龍谷の森」の林内にはいつも水のたまった大きな水場がない。そこで、林内に人工的な水場を作成して、生物多様性の変化を観測する研究を始めている。この水場作成 before & afterのbeforeとして、これまでに2年間、水場作成予定地の各種生物相を調べてきた。


この研究、生態学的には、水域生態系が森林生態系へ与える影響を見ることになる。つまり、水中に落ちた落葉から腐食連鎖が始まり、または水中の植物プランクトンから生食連鎖が始まる結果、陸域の食物網がどのように変化するかを追うことができる。


予測としては、まずトビケラなどの水生昆虫が発生することで、それを食べるクモ類相が変化するだろう。クモ類を捕食する鳥類も増えるかも知れない。
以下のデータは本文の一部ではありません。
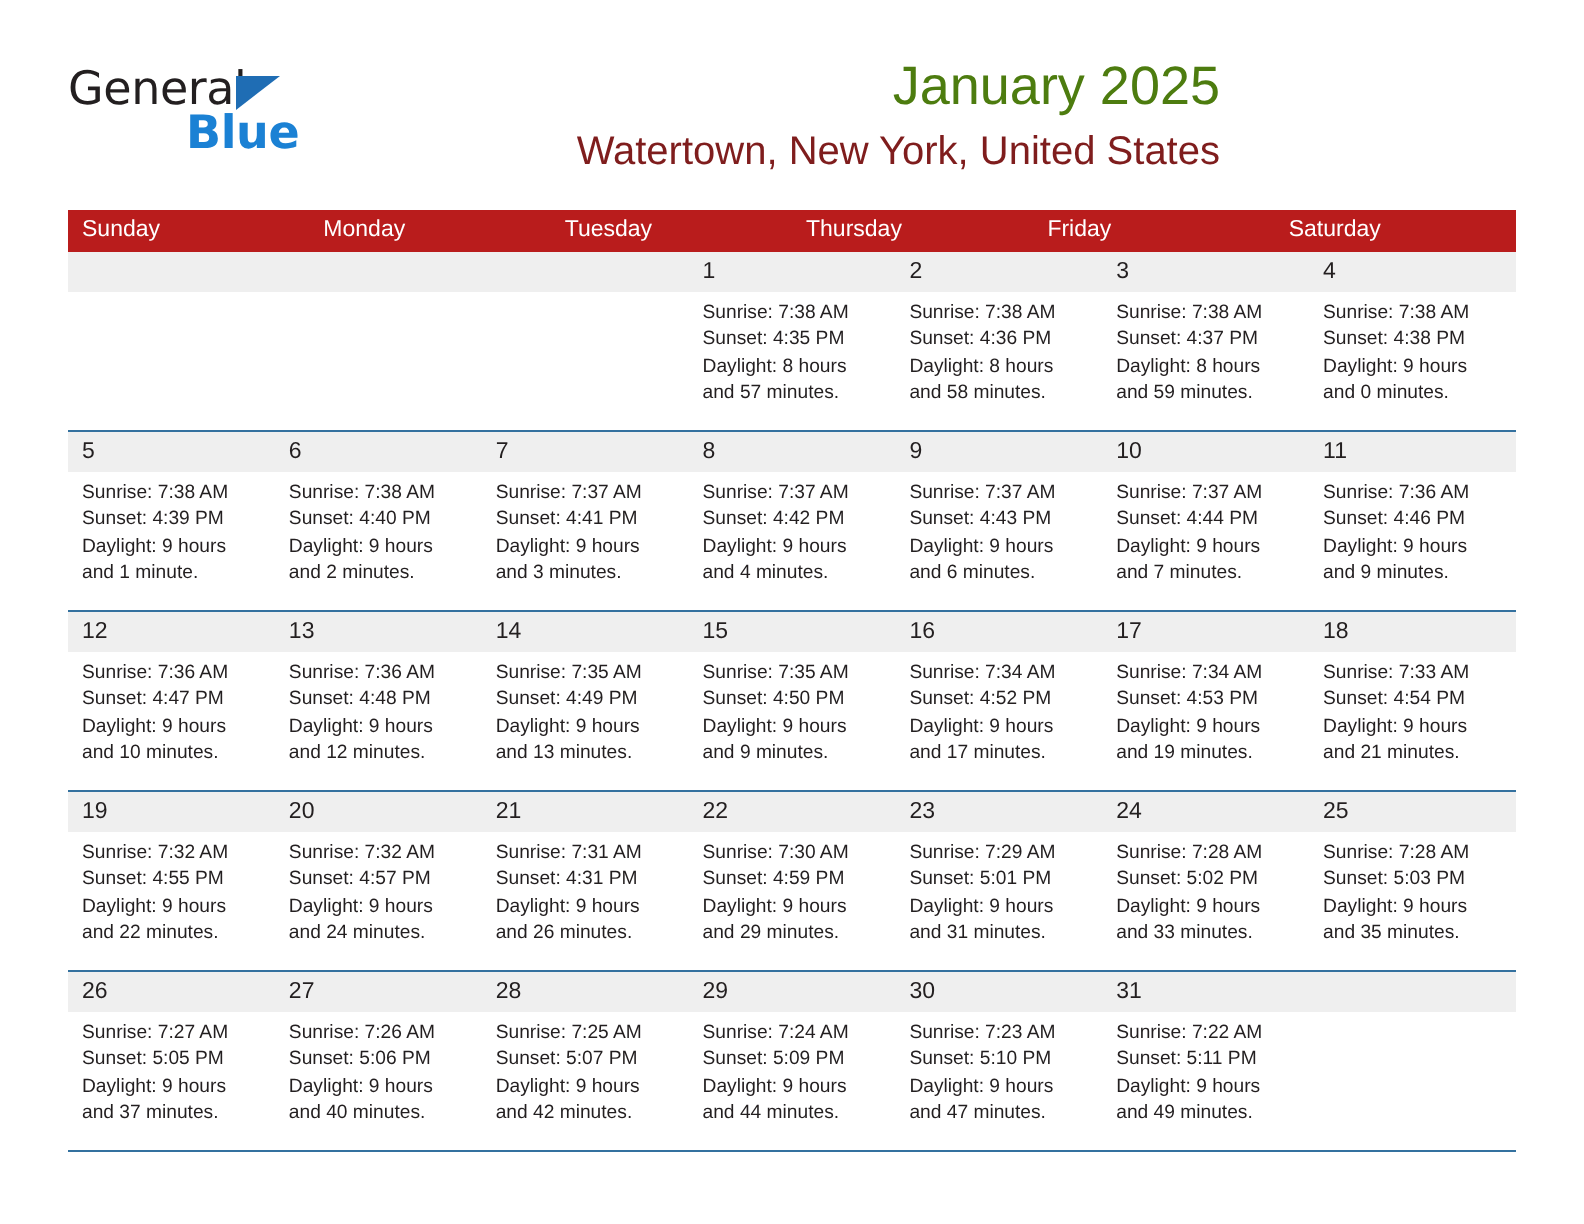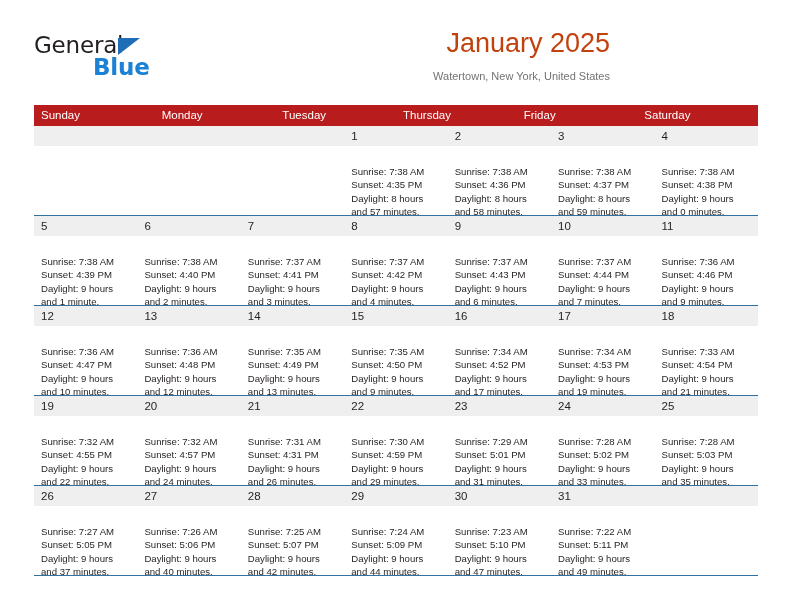"January 2025" .cal-title { color: #c2410c -> #4d7c0f }
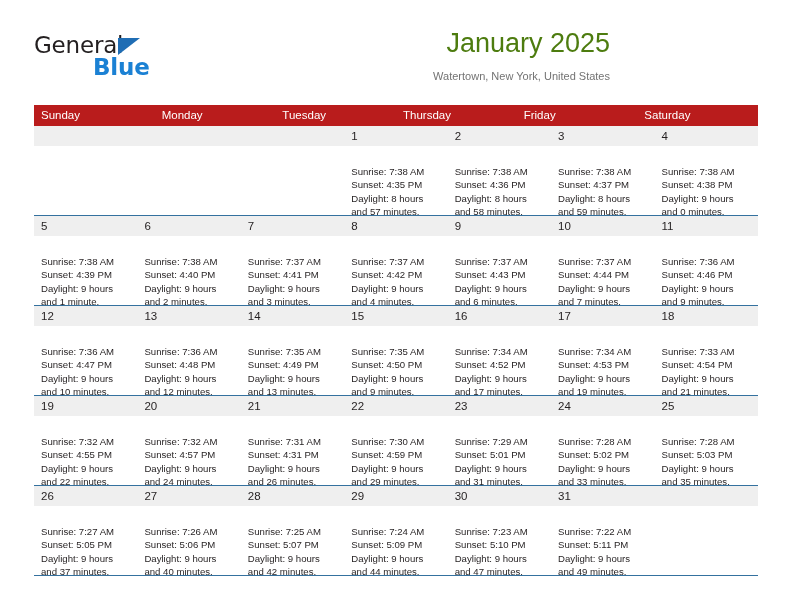"Watertown, New York, United States" .cal-subtitle { color: #737373 -> #7f1d1d; font-size: 11px -> 20px }
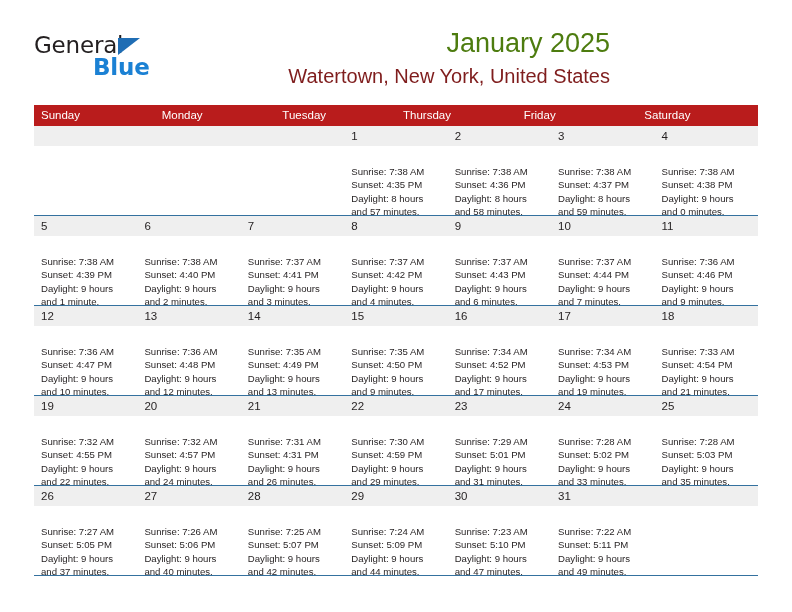"Sunrise: 7:38 AM" .day-lines { margin-top: 15px -> none }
もちろん水場へ生き物を放すことはなく、自然に定着する過程を観察する。また湿度が上がることで、付近の植物相や菌類相または地上徘徊性の昆虫相も変化するかも知れない。


と、前振りが長くなったが、今日は、環境論のフィールドワークとして水場を作成した。


龍谷の森」里山保全の会や里山サークル"きのっこ"の協力も得て、現在は水が涸れている水路に縦14m横3m程の第一水場を作る。作業としては、まず落ち葉をかきだし、次に有機層の土壌を取り除き踏み固めた後、粘土を30cm敷き詰める。


学生達のがんばりのお陰で実質作業時間2時間弱にも関わらずだいぶはかどった。しかし、粘土運びが作業のボトルネックなので、これは別の方法をとらざるを得ないだろう。昔の人たちの、ため池作りや田んぼ作りの苦労が忍ばれる。